La speranza è che si tratti degli ultimi scampoli di creatività estiva prima di dedicarsi sulle emergenze più evidenti di Firenze. E non dei piatti forti che Regione e Comune hanno tenuto in serbo per il capoluogo toscano. 

La pietanza principale è il restauro del tunnel sotto l'Arno tra lungarno della Zecca Vecchia e la Torre di San Niccolò. Pochi mesi fa le foto del governatore Giani con l'allora sindaco Nardella in canotto nel tubone allagato. Ora è la volta della prima cittadina Sara Funaro che, sempre con Giani — una passione per le gallerie e grande sponsor dell'idea — annuncia i lavori di prosciugamento. 

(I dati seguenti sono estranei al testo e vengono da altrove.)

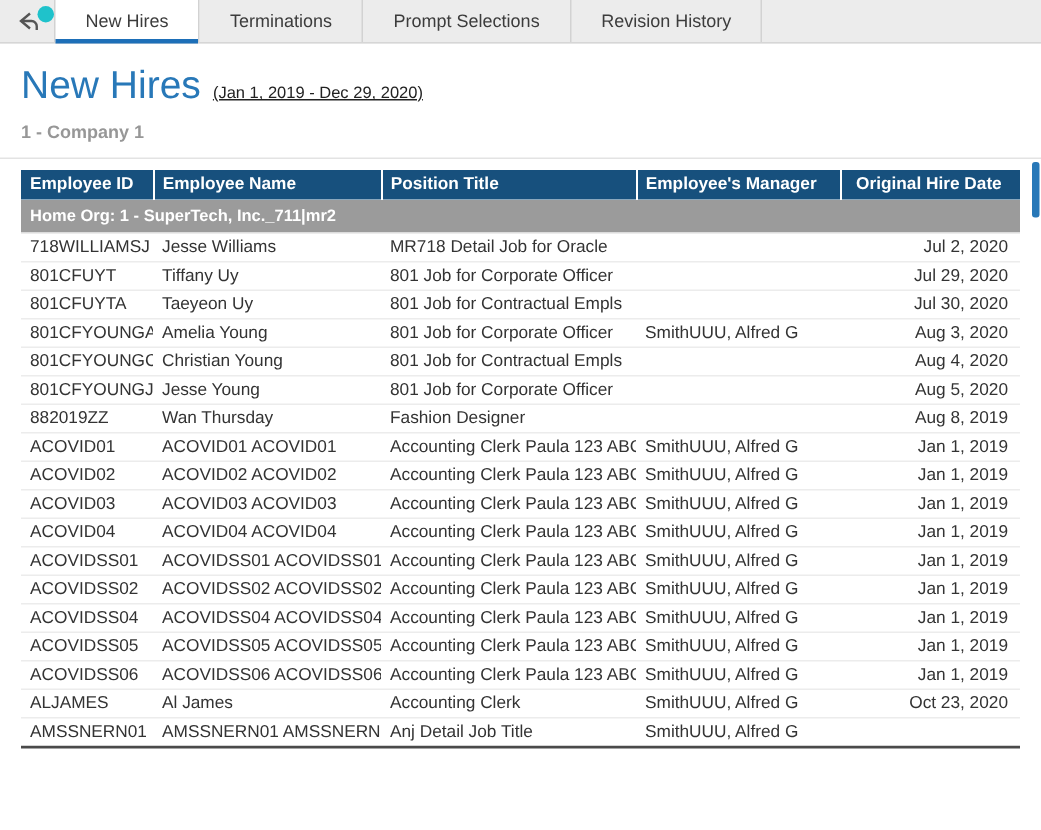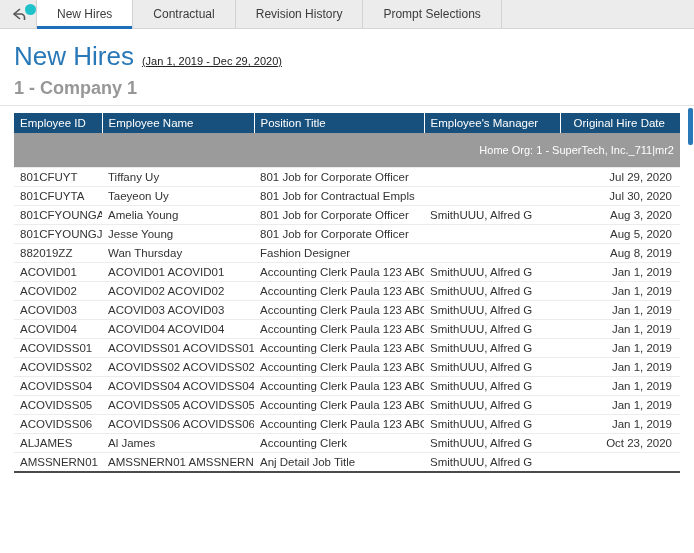--- a/index.html
+++ b/index.html
@@ -63,51 +63,51 @@
   .title-line { display: flex; align-items: baseline; gap: 8px; }
   .page-title {
     font-size: 26px;
     font-weight: 400;
     color: var(--accent, #2878b8);
     line-height: 30px;
   }
   .date-range { font-size: 11px; color: #222; text-decoration: underline; }
   .subtitle {
     margin-top: 10px;
-    font-size: 18px;
+    font-size: 12px;
     font-weight: bold;
     color: #979797;
     line-height: 14px;
   }
 
   
   .table-wrap { margin: 7px 14px 0 14px; border-bottom: 2px solid #4a4a4a; }
   table { width: 100%; border-collapse: collapse; table-layout: fixed; }
   thead th {
     background: var(--table-header-bg, #17507d);
     color: #ffffff;
     font-size: 11.5px;
-    font-weight: normal;
+    font-weight: bold;
     text-align: left;
     height: 20px;
     padding: 0 6px;
     border-left: 1px solid rgba(255,255,255,.35);
     white-space: nowrap; overflow: hidden;
     cursor: pointer;
   }
   thead th:first-child { border-left: none; }
   thead th.right { text-align: center; padding-right: 8px; }
   tr.group-row td {
     background: var(--group-row-bg, #9b9b9b);
     color: #ffffff;
     font-size: 11px;
-    font-weight: normal;
-    height: 34px;
+    font-weight: bold;
+    height: 22px;
     padding: 0 6px;
-    white-space: nowrap; overflow: hidden; text-align: right;
+    white-space: nowrap; overflow: hidden;
   }
   tbody tr.data-row td {
     font-size: 11.5px;
     color: #333333;
     height: 19px;
     padding: 0 6px;
     border-top: 1px solid #ececec;
     white-space: nowrap; overflow: hidden;
     background: #ffffff;
   }
@@ -134,27 +134,27 @@
       <path d="M11 4 L5 9 L11 14" fill="none" stroke="#555555" stroke-width="1.6"></path>
       <path d="M5 9 H12 a3.5 3.5 0 0 1 3.5 3.5 V15" fill="none" stroke="#555555" stroke-width="1.6"></path>
     </svg>
     <span class="teal-dot"></span>
   </div>
   <div class="tabs">
       <div class="tab active">
         <span>New Hires</span>
       </div>
       <div class="tab">
-        <span>Contractual</span>
+        <span>Terminations</span>
+      </div>
+      <div class="tab">
+        <span>Prompt Selections</span>
       </div>
       <div class="tab">
         <span>Revision History</span>
-      </div>
-      <div class="tab">
-        <span>Prompt Selections</span>
       </div>
     </div>
 </div>
 
 <div class="page-header">
   <div class="title-line">
     <span class="page-title">New Hires</span>
     <span class="date-range">(Jan 1, 2019 - Dec 29, 2020)</span>
   </div>
   <div class="subtitle">1 - Company 1</div>
@@ -175,20 +175,27 @@
           <th>Employee Name</th>
           <th>Position Title</th>
           <th>Employee's Manager</th>
           <th class="right">Original Hire Date</th>
         </tr>
     </thead>
     <tbody>
       <tr class="group-row">
         <td colspan="5">Home Org: 1 - SuperTech, Inc._711|mr2</td>
       </tr>
+    <tr class="data-row">
+          <td>718WILLIAMSJ</td>
+          <td>Jesse Williams</td>
+          <td>MR718 Detail Job for Oracle</td>
+          <td></td>
+          <td class="right">Jul 2, 2020</td>
+        </tr>
         <tr class="data-row">
           <td>801CFUYT</td>
           <td>Tiffany Uy</td>
           <td>801 Job for Corporate Officer</td>
           <td></td>
           <td class="right">Jul 29, 2020</td>
         </tr>
         <tr class="data-row">
           <td>801CFUYTA</td>
           <td>Taeyeon Uy</td>
@@ -197,20 +204,27 @@
           <td class="right">Jul 30, 2020</td>
         </tr>
         <tr class="data-row">
           <td>801CFYOUNGA</td>
           <td>Amelia Young</td>
           <td>801 Job for Corporate Officer</td>
           <td>SmithUUU, Alfred G</td>
           <td class="right">Aug 3, 2020</td>
         </tr>
         <tr class="data-row">
+          <td>801CFYOUNGC</td>
+          <td>Christian Young</td>
+          <td>801 Job for Contractual Empls</td>
+          <td></td>
+          <td class="right">Aug 4, 2020</td>
+        </tr>
+        <tr class="data-row">
           <td>801CFYOUNGJ</td>
           <td>Jesse Young</td>
           <td>801 Job for Corporate Officer</td>
           <td></td>
           <td class="right">Aug 5, 2020</td>
         </tr>
         <tr class="data-row">
           <td>882019ZZ</td>
           <td>Wan Thursday</td>
           <td>Fashion Designer</td>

Secondo i novelli Mosè l'opera servirà per indirizzare una parte dei flussi turistici verso la scoperta dell'Oltrarno. O meglio di quel fazzoletto della sponda sinistra dove resistono una manciata di artigiani e residenti che potranno essere mostrati come personaggi del presepe di una Firenze che non c'è quasi più. 

A dire il vero sfugge un po' il motivo che dovrebbe spingere i visitatori a infilarsi nel tunnel mentre a meno di cento metri c'è un comodo ponte. Davvero non c'era qualche progetto più rispondente alle emergenze da finanziare con 7,5 milioni di euro dei fondi europei di coesione? 
Il secondo è invece il piatto (riscaldato) della sorte della centrale termica ex Fiat a Novoli. Ospiterà un centro di produzione culturale per musica, teatro, danza e arti visive. Siamo, salvo sbagliare i conti, alla quarta o quinta ipotesi in 20 anni.

Prima il concorso di idee vinto da Controradio nel 2004 con un progetto che ne prevedeva anche la sostenibilità economica, poi in Era Renziana si parlò di un «ristorante di qualità», quindi di un city center sullo sviluppo della città, poi di aree espositive a turno tra Museo Novecento, Archivi Alinari e Palazzo Pitti. Insomma, prima si restaura un bene, poi si pensa cosa farne e si finisce con il rischio della supercazzola della «polivalenza». 
Dessert, anche se di dolce c'è poco, la questione Fulgor e dintorni. Lo scenario dei giorni successivi al Grande Pattuglione è sintetizzato dalla foto di un ragazzo che ancora si fa di crack davanti all'ingresso del cinema dismesso. Siamo sicuri che basti la pur importante e volonterosa presenza di forze dell'ordine? Oppure, come ha notato Cecilia Del Re in un suo intervento su queste pagine, niente è destinato a cambiare se non si interviene sul tessuto sociale di quella zona? 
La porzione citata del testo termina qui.